## Exercise brief:
Could you set down the listing below exactly and omit its images?

## Supplied information:
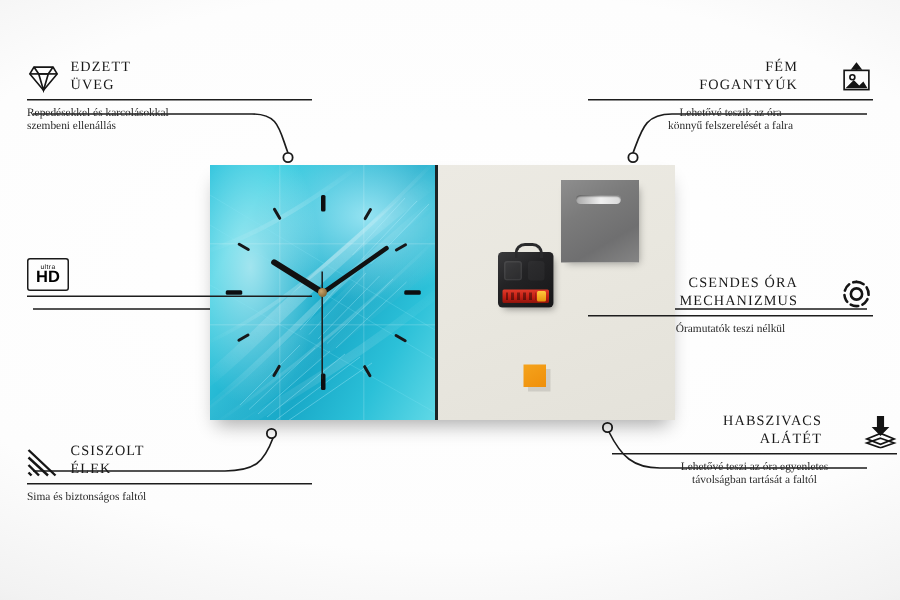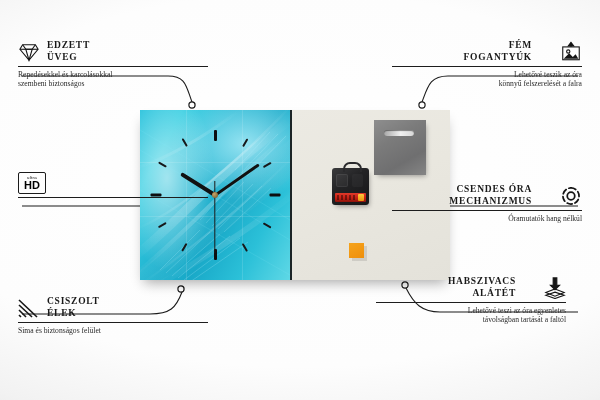"EDZETT" .title { font-weight: bold -> normal }
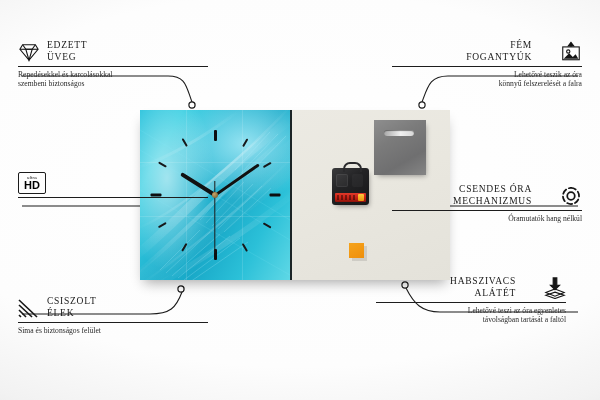"Repedésekkel és karcolásokkal" div.desc { text: biztonságos -> ellenállás }
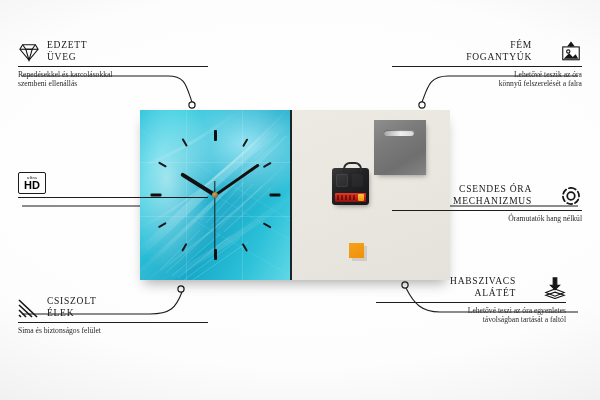"Lehetővé teszik az óra" .callout.right .desc { text-align: right -> center }
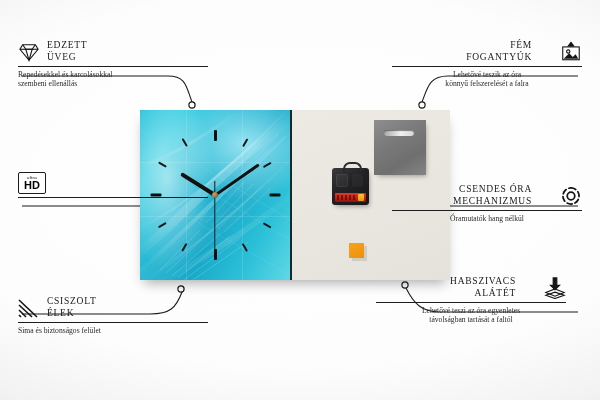"Óramutatók hang nélkül" div.desc { text: hang -> teszi }
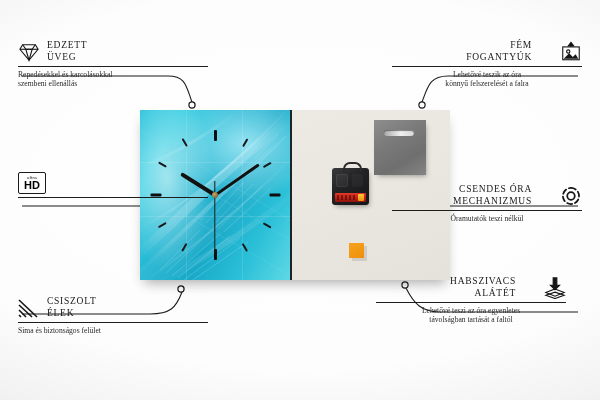"HABSZIVACS" #c-foam { left: 376px -> 408px }
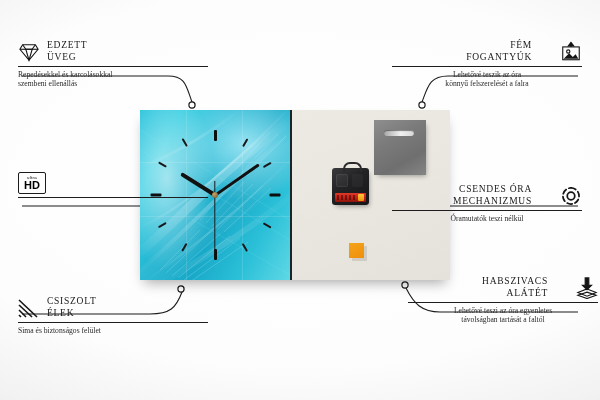"Sima és biztonságos felület" div.desc { text: felület -> faltól }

## Exercise response:
"EDZETT" .title { font-weight: bold -> normal }
"Repedésekkel és karcolásokkal" div.desc { text: biztonságos -> ellenállás }
"Lehetővé teszik az óra" .callout.right .desc { text-align: right -> center }
"Óramutatók hang nélkül" div.desc { text: hang -> teszi }
"HABSZIVACS" #c-foam { left: 376px -> 408px }
"Sima és biztonságos felület" div.desc { text: felület -> faltól }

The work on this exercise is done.